# Is Clannad a good ánime to learning about the meaning of lífe?



## angelus kun (May 24, 2017)

I love Clannad its my favorite anime because teachs me about the good things And base things of the life i bought two seasons on Blu Ray but i want to know your opinión about the anime


----------



## leon315 (May 24, 2017)

try kanon, it will make u cry like a baby


----------



## Scarlet (May 24, 2017)

Their eyes make them look like aliens, I can't bring myself to watch it.


----------



## Saiyan Lusitano (May 24, 2017)

Watch 3000 Leagues in Search of Mother. Also known as Marco.

But if you're watching anime you shouldn't really expect to learn about life.


----------



## Byokugen (May 26, 2017)

School Days?
Btw love Clannad


----------



## Deleted User (May 26, 2017)

Saiyan Lusitano said:


> Watch 3000 Leagues in Search of Mother. Also known as Marco.
> 
> But if you're watching anime you shouldn't really expect to learn about life.

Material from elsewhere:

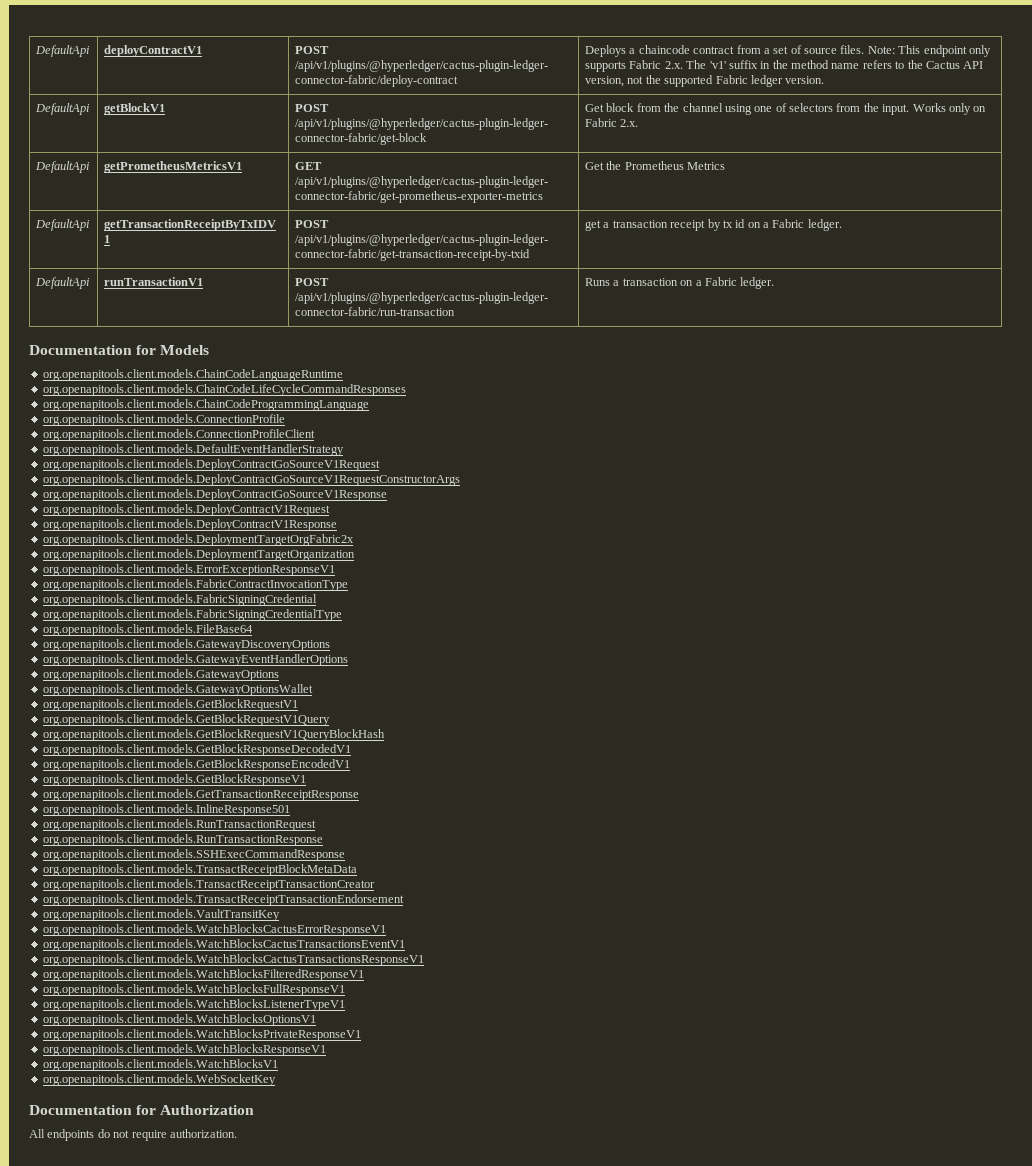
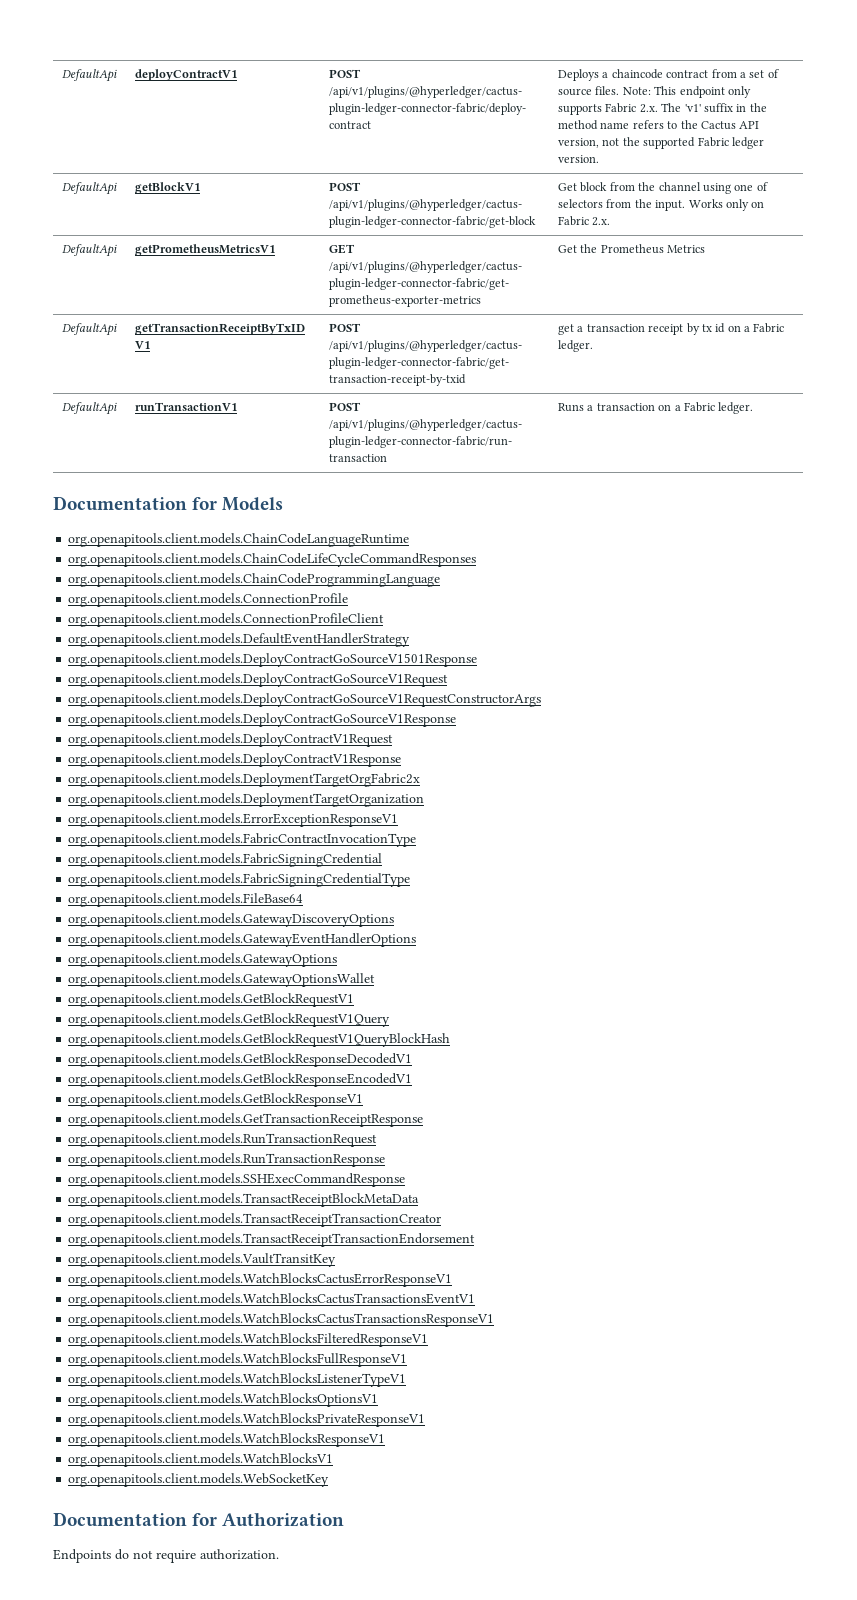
+ org.openapitools.client.models.DeployContractGoSourceV1501Response
- org.openapitools.client.models.InlineResponse501
- All endpoints do not require authorization.
+ Endpoints do not require authorization.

Books are much better for learning about life. Lord of the Rings, Harry Potter, A Long Way Gone, In Order to Live, The Once and Future King... I could go on.


----------



## Sonic Angel Knight (May 26, 2017)

Meaning of life? I asked cortana, she says 42.

But what do you mean "Learn the meaning of life?" I learn more about life playing video games, like Breath of fire, Metal Gear solid, even though is fictional stories, it still uses a realistic story telling approach to deliver important morals. https://gbatemp.net/entry/breath-of...-i-story-and-reflections-spoilers-here.11945/

Besides, if you really insist on watching a anime, is fine, but games do tell stories as well and sure is a bit more entertaining cause you are part of it. Games dealing with how people struggle to achieve goals, how to opposing forces fight for what they believe in, how people make mistakes and regrets and think sacrifice to themself is how to make things right, revenge and other such things people in real life struggle.


----------



## sarkwalvein (May 26, 2017)

No.
But it is a good place to look for mythical "anime sicknesses".
Another good one would be "ef - A tale of memories".
And perhaps also "kimi ga nozomu eien".
And why not the classic "higurashi no naku koro ni".

I mean, someone should make a medical encyclopedia on this regard, it is an amazing world.
Who would have known sicknesses as precise as "forget anything that happened before exactly 13h ago, punctual like a swiss clock" could exist.

Plot device sicknesses, sometimes Chekhov's Gun sicknesses, specially McGuffin sicknesses (lot of those, the latest I remember Jojo's Holly), oh fantasy anime sicknesses, sure a vast field to write about.



Sonic Angel Knight said:


> Meaning of life? I asked cortana, she says 42.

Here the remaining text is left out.